Return to Abkhazia: Day 1 (kind of)
On each of my three visits to Abkhazia over the last 18 months, I’ve seen an incredible amount of change.
The first thing along the journey that was radically different was the Tbilisi train station. The first time I took the night train to Zugdidi, the Georgian town closest to the de facto border with Abkhazia, the place looked abandoned. I approached the unlit train tracks and asked the figures standing around in the dark where I could buy tickets. They pointed to the dark shell of a structure surrounded by wooden and concrete barriers. All of the doors I could find were blocked. It looked like the kind of ghostly place that high school kids dare each other to break into with tales of a murderous caretaker. Once inside, the only occupied room in the massive building was a small waiting room with only one ticket counter open.

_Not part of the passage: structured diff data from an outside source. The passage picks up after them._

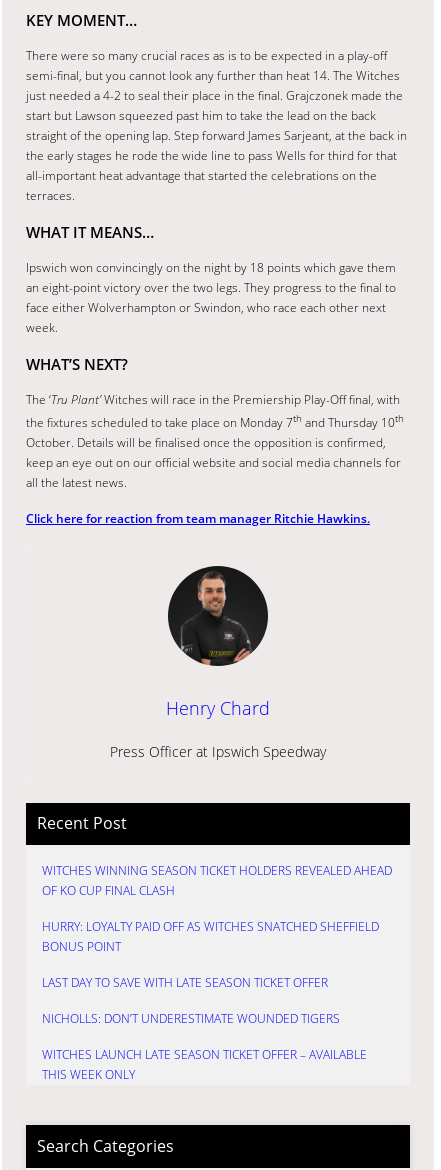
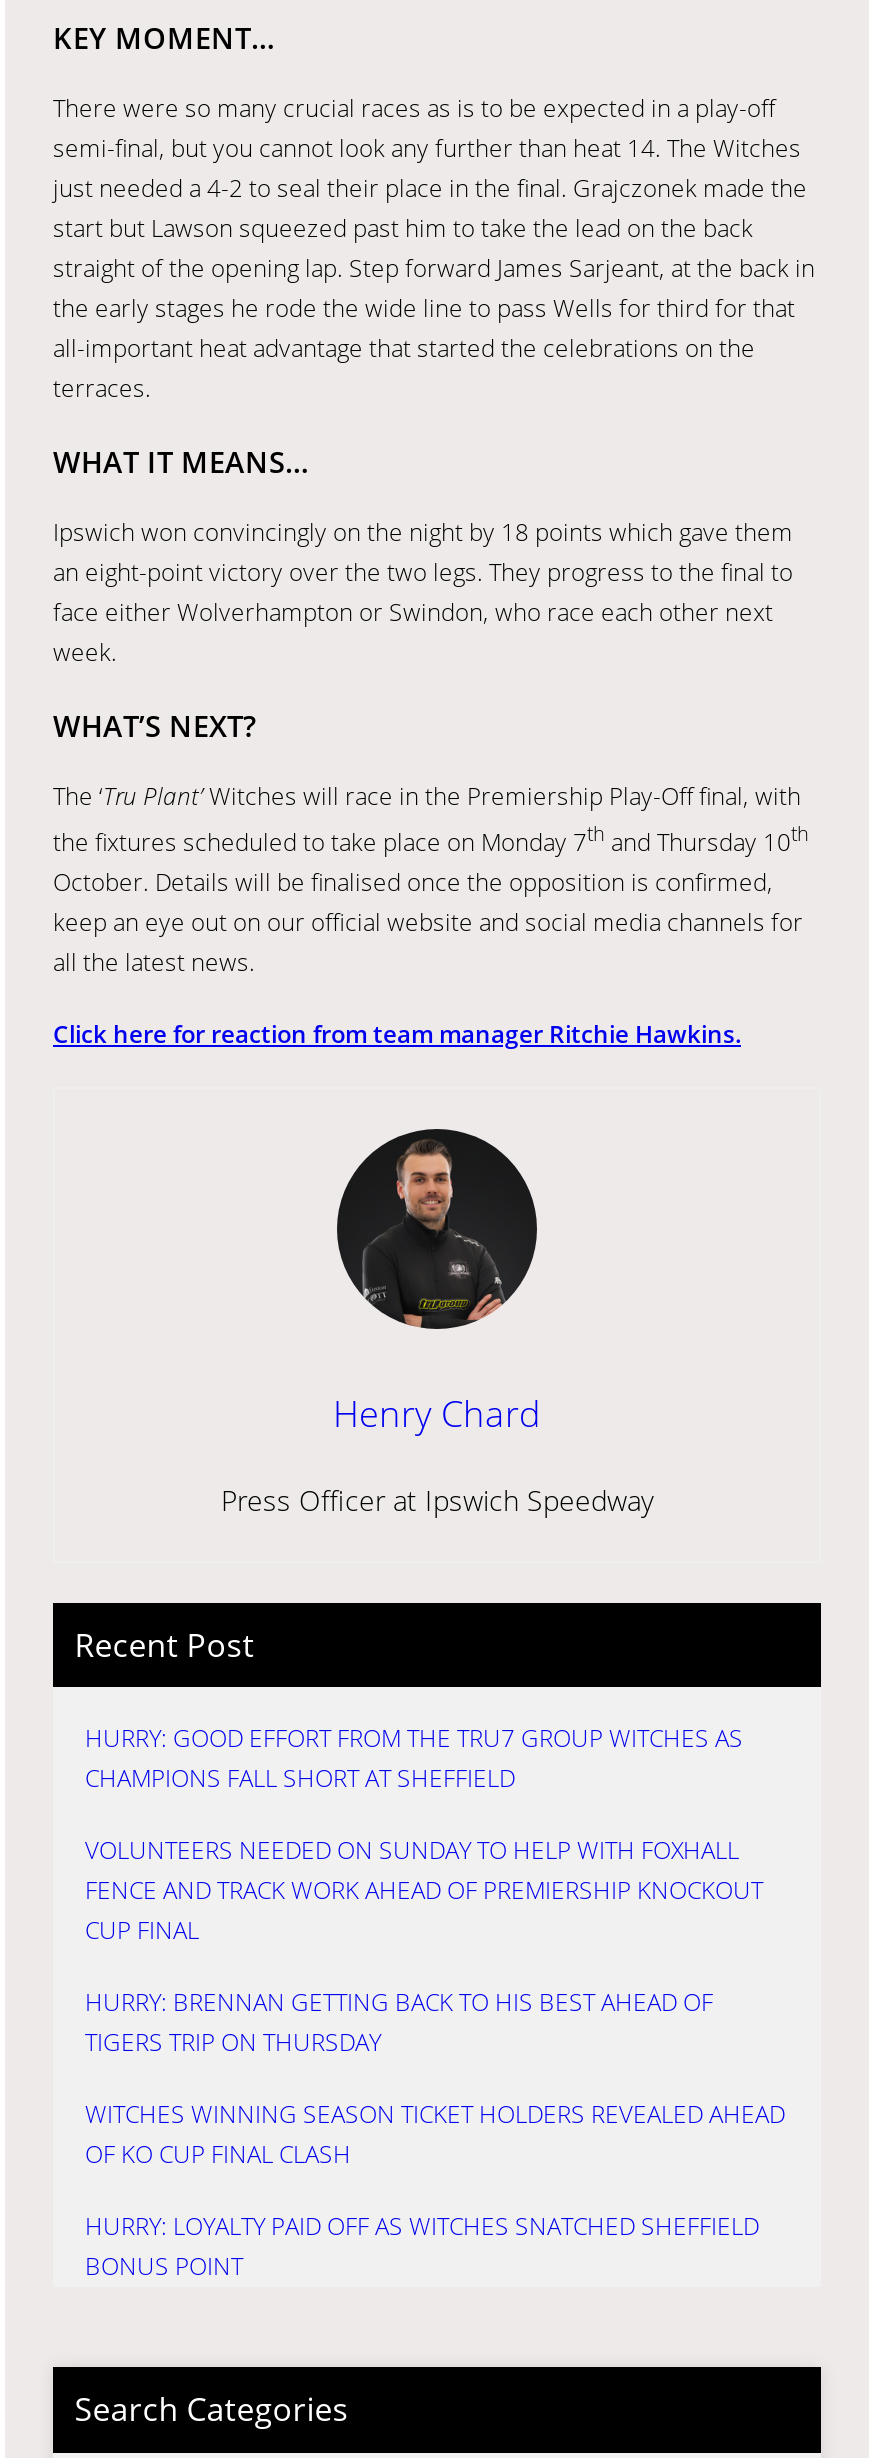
+ HURRY: GOOD EFFORT FROM THE TRU7 GROUP WITCHES AS
+ CHAMPIONS FALL SHORT AT SHEFFIELD
+ VOLUNTEERS NEEDED ON SUNDAY TO HELP WITH FOXHALL
+ FENCE AND TRACK WORK AHEAD OF PREMIERSHIP KNOCKOUT
+ CUP FINAL
+ HURRY: BRENNAN GETTING BACK TO HIS BEST AHEAD OF
+ TIGERS TRIP ON THURSDAY

moved down: WITCHES WINNING SEASON TICKET HOLDERS REVEALED AHEAD | OF KO CUP FINAL CLASH | HURRY: LOYALTY PAID OFF AS WITCHES SNATCHED SHEFFIELD | BONUS POINT

- LAST DAY TO SAVE WITH LATE SEASON TICKET OFFER
- NICHOLLS: DON’T UNDERESTIMATE WOUNDED TIGERS
- WITCHES LAUNCH LATE SEASON TICKET OFFER – AVAILABLE
- THIS WEEK ONLY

Now the old Soviet station has been renovated into a clean glitzy shopping mall with a train terminal at its center, and I immediately didn’t like it. I admit that like many Westerners living and traveling through the former Soviet Union I have a strange fetish for the old palaces of the proletariat — train stations, metro stations, etc.. The proud structures of a bygone era continue to maintain a charming mixture of socialist realist murals and general dilapidation. This new station seemed almost offensively out of place.
In one of Tbilisi’s poorer neighborhoods, the big white building sits next to the city’s largest open-air market where merchants push everything from vegetables to panty hose and bathroom fixtures. On both sides of the train station, masses of marshrtukas – a type of panel van converted to squeeze in 20-or-so travelers – wobble around and rumble off, carrying commuters around the city and country. Stepping into the train station is like being transported to a different reality.
The ticket booths are nestled around a jumble of shops selling stainless steel washing machines and high-end electronic gadgets. More shops and food court joints wrapped around the terminal and, like much of the construction projects of the Saakashvili era, the whole place seemed designed for an imaginary class of well-paid consumers or for Misha’s buddies from Columbia law school. But on the benches for waiting travelers, reality sets in again.
Those waiting for the train to Zugdidi and other points in the regions were mostly low-wage commuting workers and old women dragging in laundry bags loaded with potatoes and oranges – probably to resell in markets elsewhere in the country. This is the real Georgia, a country that the government seems to have lost touch with long ago.
More than 50 percent of the population of Georgia works in agriculture — mostly at the subsistence level. And yet, the budget for the Georgian ministry of agriculture in 2010 was 38 million Georgian lari ($21.5 million) — less than the cost of the hideous and unnecessary footbridge the government built in downtown Tbilisi last year. The priorities are quite clear.
In the end, my tour of the new train station was in vain; to my bewildered surprise, the train to Zugdidi was sold out. The other two times I took the train it was more than half empty and my only explanation for the Monday night train being full was that either a large amount of people were headed to Zugdidi as it is a stop along the path to the mountain resorts of Svaneti, or that the IDPs recently evicted from Tbilisi were still commuting back and forth between their old jobs in the city and their new homes in the Western regions.
Thus, my journey would have to really begin the next morning, taking the 8 a.m. marshrutka — meaning a joyfully cramped and bumpy 5-hour ride.